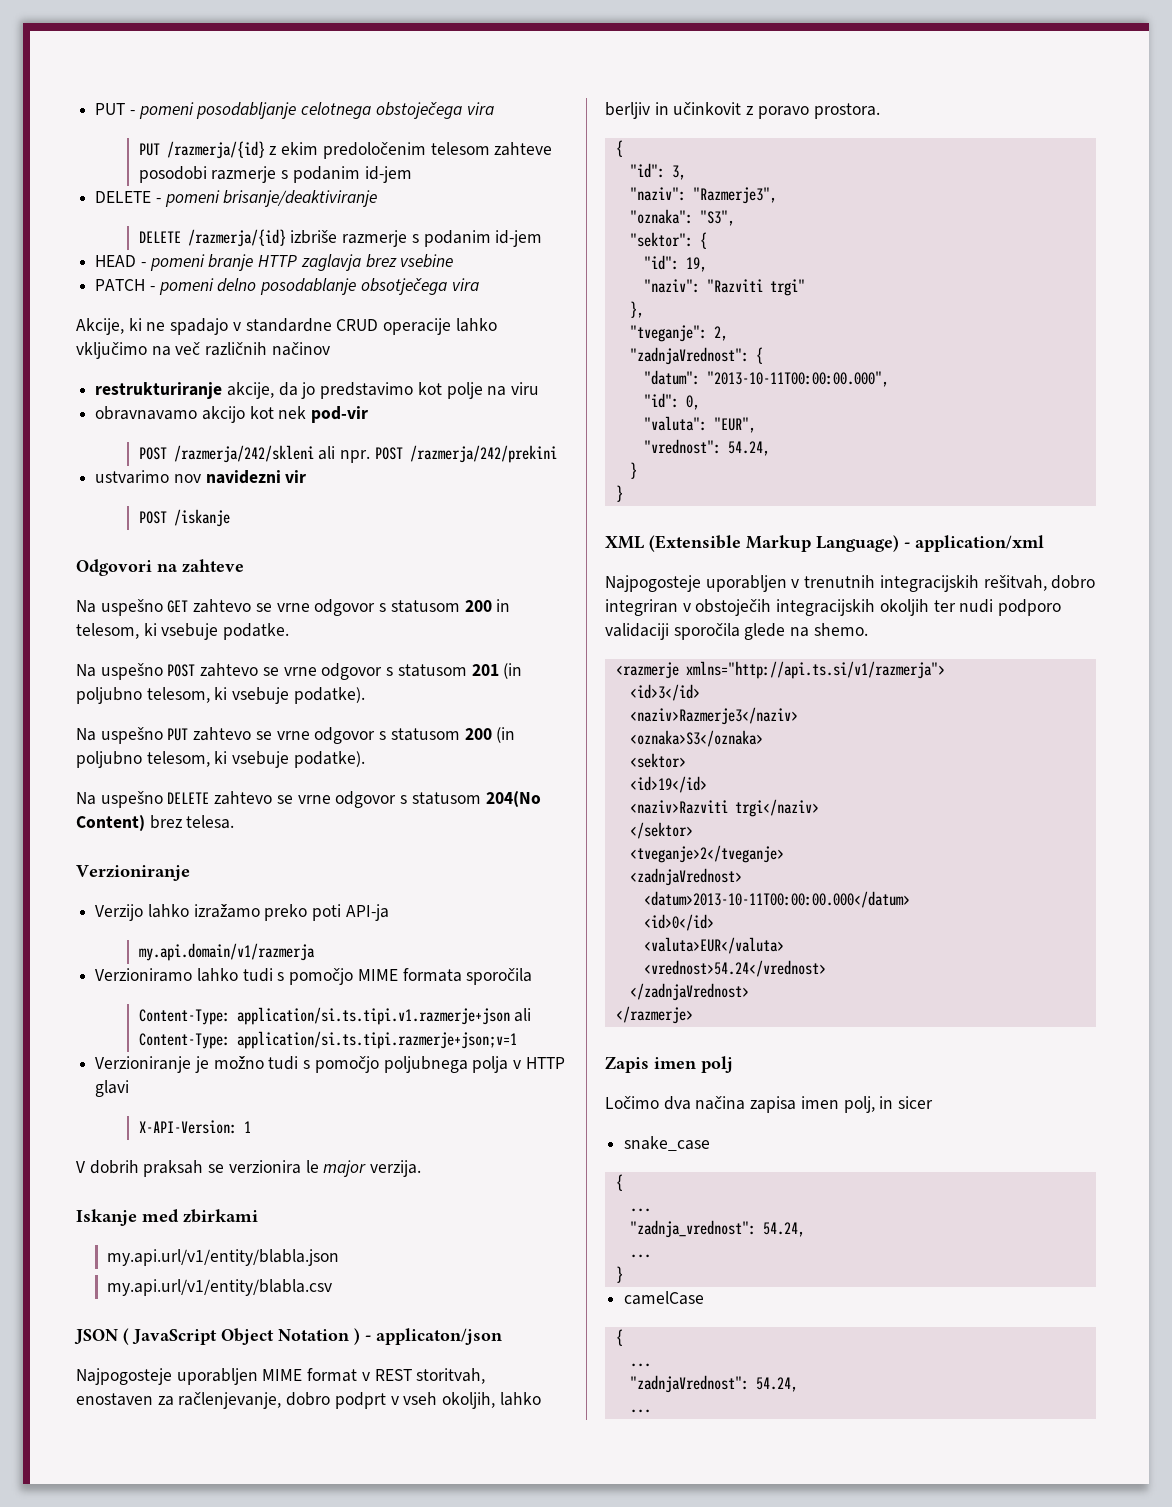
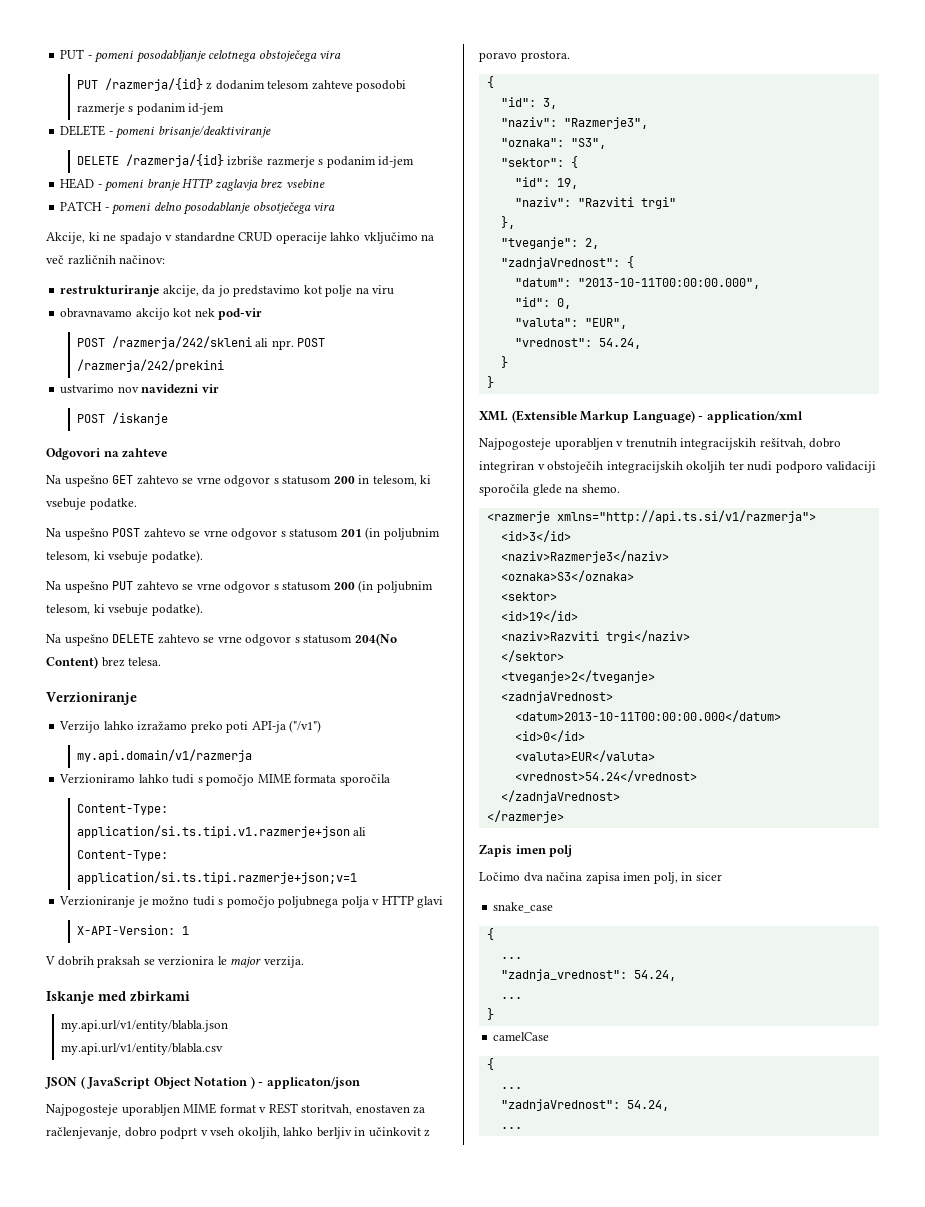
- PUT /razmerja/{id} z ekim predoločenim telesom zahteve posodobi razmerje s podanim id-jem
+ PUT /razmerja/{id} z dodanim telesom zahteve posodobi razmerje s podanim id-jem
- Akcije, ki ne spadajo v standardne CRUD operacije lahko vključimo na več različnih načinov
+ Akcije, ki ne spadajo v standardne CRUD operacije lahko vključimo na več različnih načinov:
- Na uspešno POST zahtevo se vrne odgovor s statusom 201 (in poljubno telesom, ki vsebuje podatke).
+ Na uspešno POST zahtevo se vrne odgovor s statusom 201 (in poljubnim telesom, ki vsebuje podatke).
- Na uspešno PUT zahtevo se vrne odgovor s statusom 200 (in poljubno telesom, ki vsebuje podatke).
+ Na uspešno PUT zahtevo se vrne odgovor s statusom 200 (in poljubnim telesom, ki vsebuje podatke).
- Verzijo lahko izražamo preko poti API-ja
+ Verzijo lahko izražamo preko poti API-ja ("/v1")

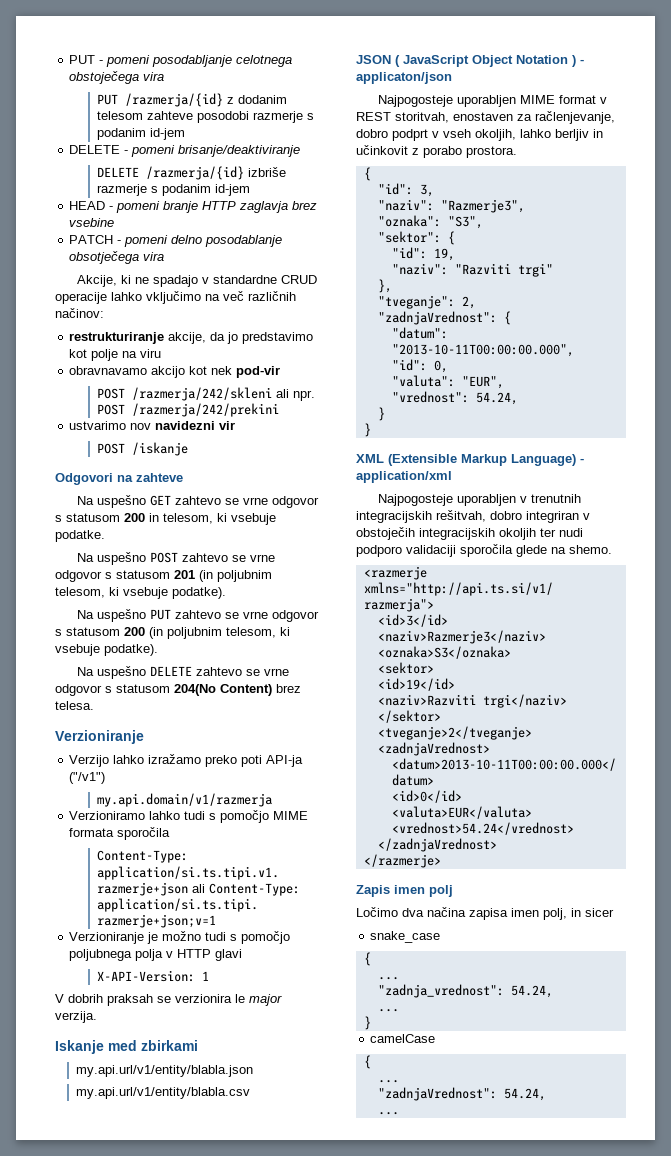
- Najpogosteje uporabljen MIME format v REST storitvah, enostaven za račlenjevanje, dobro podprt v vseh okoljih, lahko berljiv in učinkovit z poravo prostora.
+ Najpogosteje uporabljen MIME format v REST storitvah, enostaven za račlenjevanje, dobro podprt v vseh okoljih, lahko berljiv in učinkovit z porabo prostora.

※

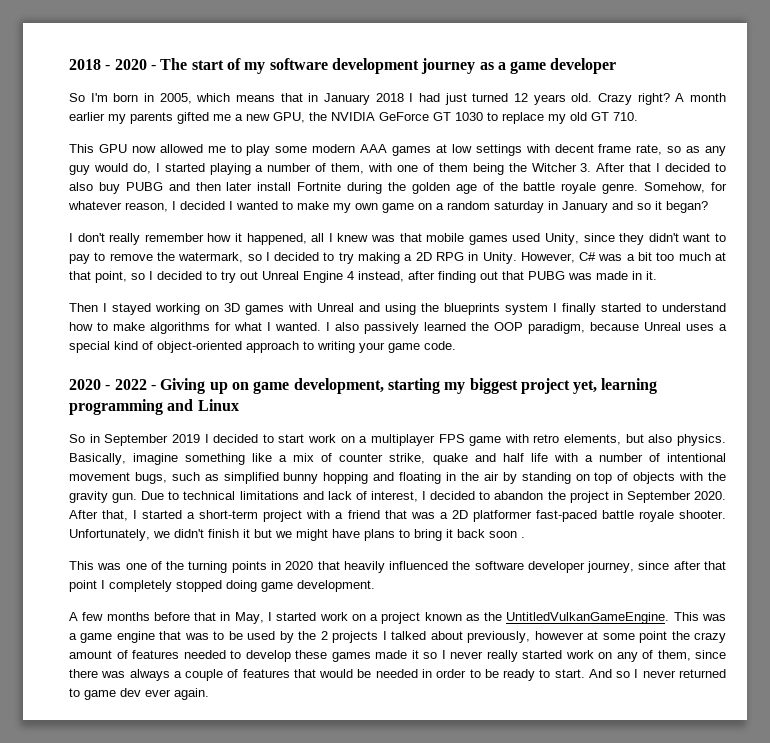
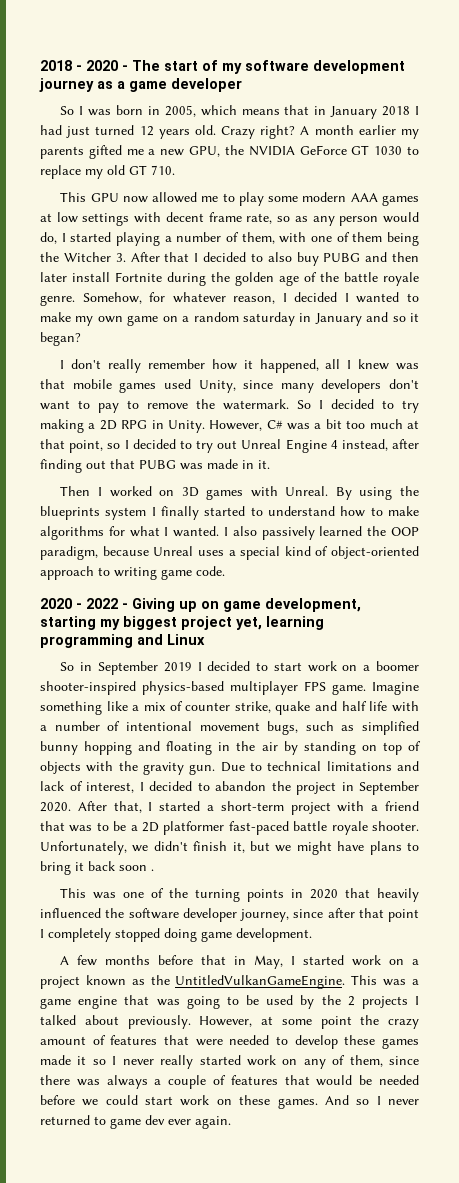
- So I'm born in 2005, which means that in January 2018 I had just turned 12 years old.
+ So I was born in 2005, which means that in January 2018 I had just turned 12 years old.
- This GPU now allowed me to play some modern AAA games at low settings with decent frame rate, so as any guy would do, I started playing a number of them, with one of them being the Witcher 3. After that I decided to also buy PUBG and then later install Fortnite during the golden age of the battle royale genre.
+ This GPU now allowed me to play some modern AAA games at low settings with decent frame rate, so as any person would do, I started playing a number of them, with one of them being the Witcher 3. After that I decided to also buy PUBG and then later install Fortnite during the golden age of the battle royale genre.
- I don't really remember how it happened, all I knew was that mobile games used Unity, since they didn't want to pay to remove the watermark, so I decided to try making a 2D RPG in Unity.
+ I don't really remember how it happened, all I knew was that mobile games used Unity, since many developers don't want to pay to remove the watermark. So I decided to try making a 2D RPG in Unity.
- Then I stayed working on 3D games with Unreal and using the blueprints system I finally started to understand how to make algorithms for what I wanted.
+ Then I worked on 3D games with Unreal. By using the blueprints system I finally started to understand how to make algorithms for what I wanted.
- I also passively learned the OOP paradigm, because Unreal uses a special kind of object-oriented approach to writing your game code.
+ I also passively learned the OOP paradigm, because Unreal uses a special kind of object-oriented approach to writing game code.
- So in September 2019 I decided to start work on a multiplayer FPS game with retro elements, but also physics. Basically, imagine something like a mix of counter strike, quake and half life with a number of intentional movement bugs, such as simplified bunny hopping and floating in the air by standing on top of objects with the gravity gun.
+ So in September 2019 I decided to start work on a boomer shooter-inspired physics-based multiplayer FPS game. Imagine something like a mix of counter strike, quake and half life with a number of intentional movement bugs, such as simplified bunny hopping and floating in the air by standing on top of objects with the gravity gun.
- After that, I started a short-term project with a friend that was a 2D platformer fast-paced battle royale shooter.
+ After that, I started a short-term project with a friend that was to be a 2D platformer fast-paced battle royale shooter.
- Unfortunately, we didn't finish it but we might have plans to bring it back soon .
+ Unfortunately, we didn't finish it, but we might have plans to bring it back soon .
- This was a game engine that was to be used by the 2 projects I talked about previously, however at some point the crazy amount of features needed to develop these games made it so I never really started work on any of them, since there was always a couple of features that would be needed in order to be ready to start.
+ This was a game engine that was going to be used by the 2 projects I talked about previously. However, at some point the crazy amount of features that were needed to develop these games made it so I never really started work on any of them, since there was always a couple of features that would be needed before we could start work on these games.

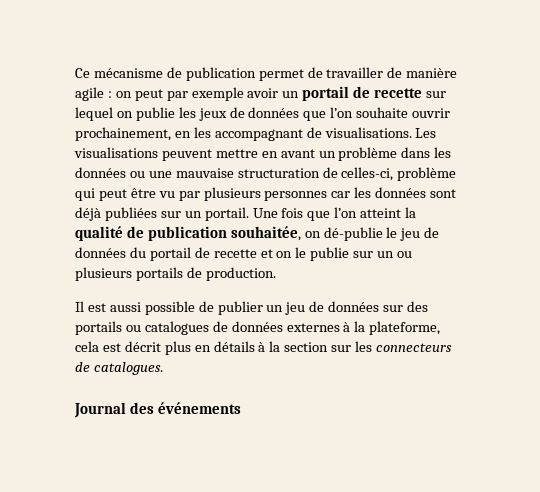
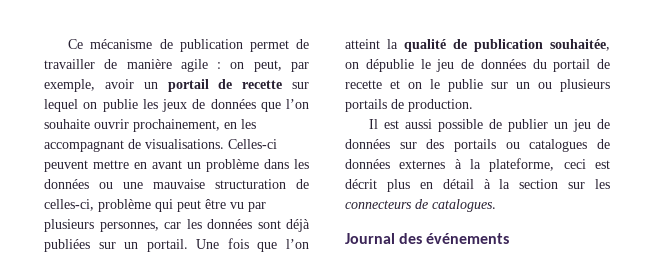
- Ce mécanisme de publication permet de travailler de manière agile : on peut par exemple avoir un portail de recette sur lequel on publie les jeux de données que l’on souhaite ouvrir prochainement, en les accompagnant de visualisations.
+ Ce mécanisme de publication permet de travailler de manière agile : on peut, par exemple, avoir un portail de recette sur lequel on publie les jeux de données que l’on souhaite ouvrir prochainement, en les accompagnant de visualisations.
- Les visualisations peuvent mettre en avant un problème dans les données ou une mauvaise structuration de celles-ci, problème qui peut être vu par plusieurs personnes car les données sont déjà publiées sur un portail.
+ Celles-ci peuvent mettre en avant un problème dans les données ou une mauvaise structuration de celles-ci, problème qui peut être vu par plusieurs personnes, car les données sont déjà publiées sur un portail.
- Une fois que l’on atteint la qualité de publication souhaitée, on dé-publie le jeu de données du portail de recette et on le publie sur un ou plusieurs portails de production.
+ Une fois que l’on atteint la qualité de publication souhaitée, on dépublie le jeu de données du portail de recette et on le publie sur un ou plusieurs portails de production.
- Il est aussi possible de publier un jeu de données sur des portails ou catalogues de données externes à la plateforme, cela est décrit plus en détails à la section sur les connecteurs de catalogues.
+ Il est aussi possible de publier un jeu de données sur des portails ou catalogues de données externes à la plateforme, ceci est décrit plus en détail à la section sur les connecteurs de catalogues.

※

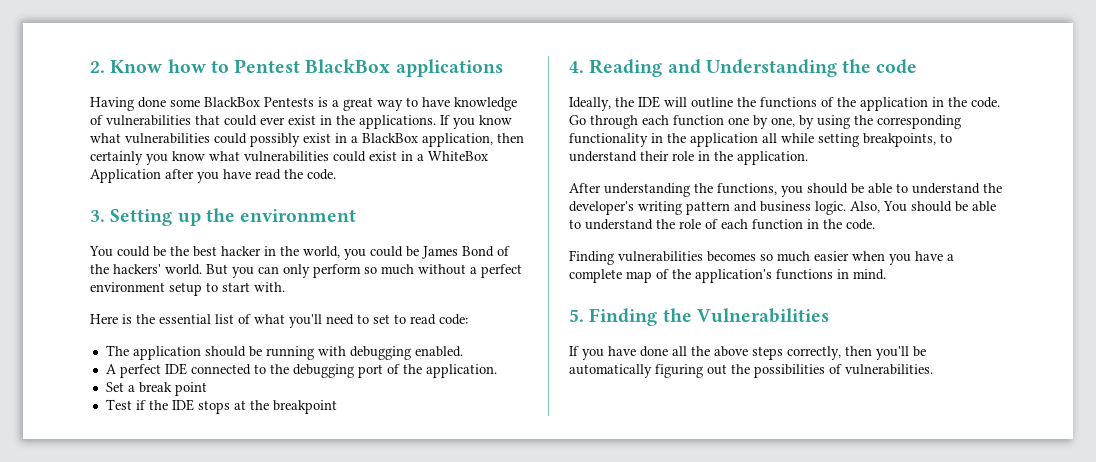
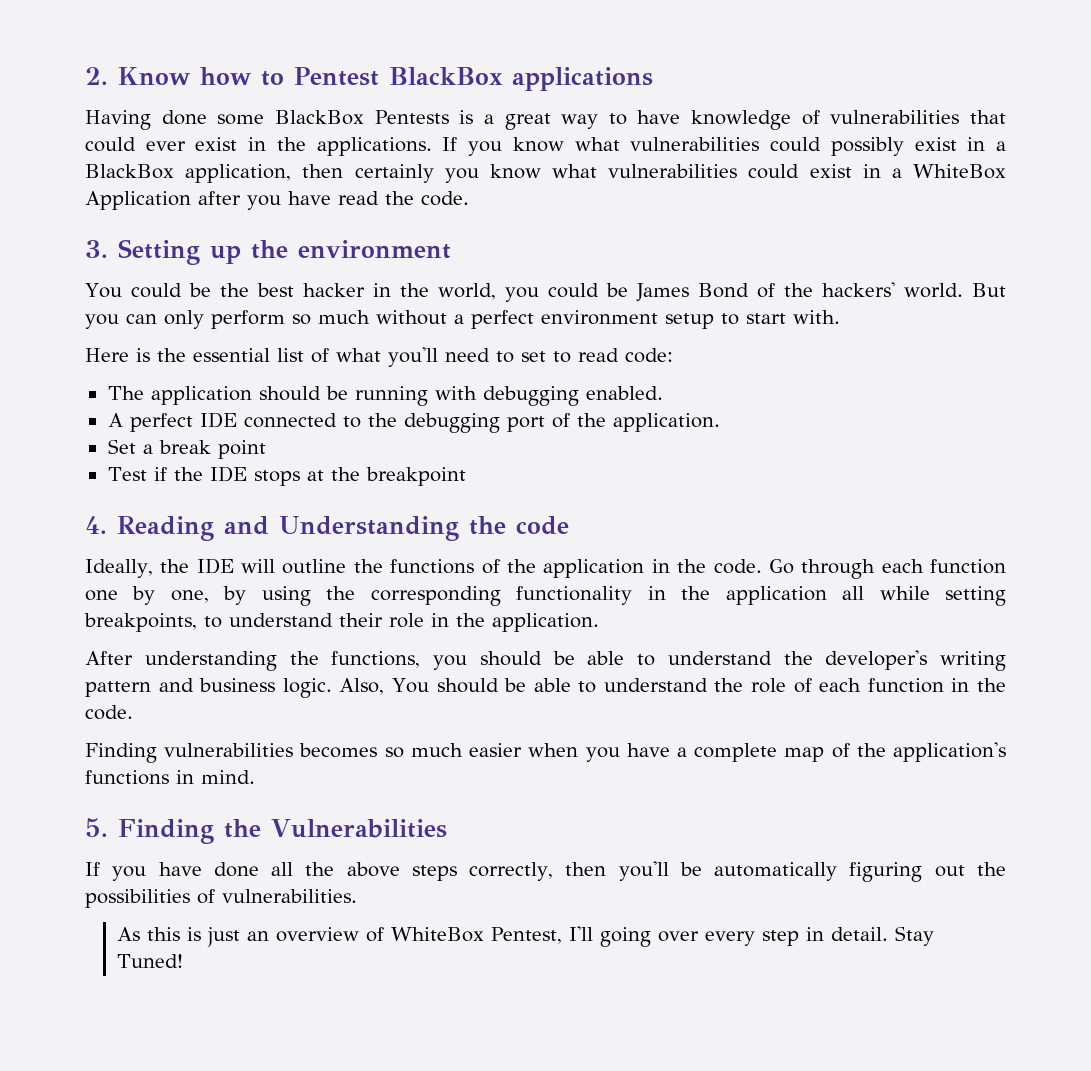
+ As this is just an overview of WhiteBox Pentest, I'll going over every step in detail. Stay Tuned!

※

(YOUR GOAL) Each line of the entries above that has the word "zahteve" is to be copied.

(REPLY TO THE EXERCISE)
- PUT /razmerja/{id} z ekim predoločenim telesom zahteve posodobi razmerje s podanim id-jem
+ PUT /razmerja/{id} z dodanim telesom zahteve posodobi razmerje s podanim id-jem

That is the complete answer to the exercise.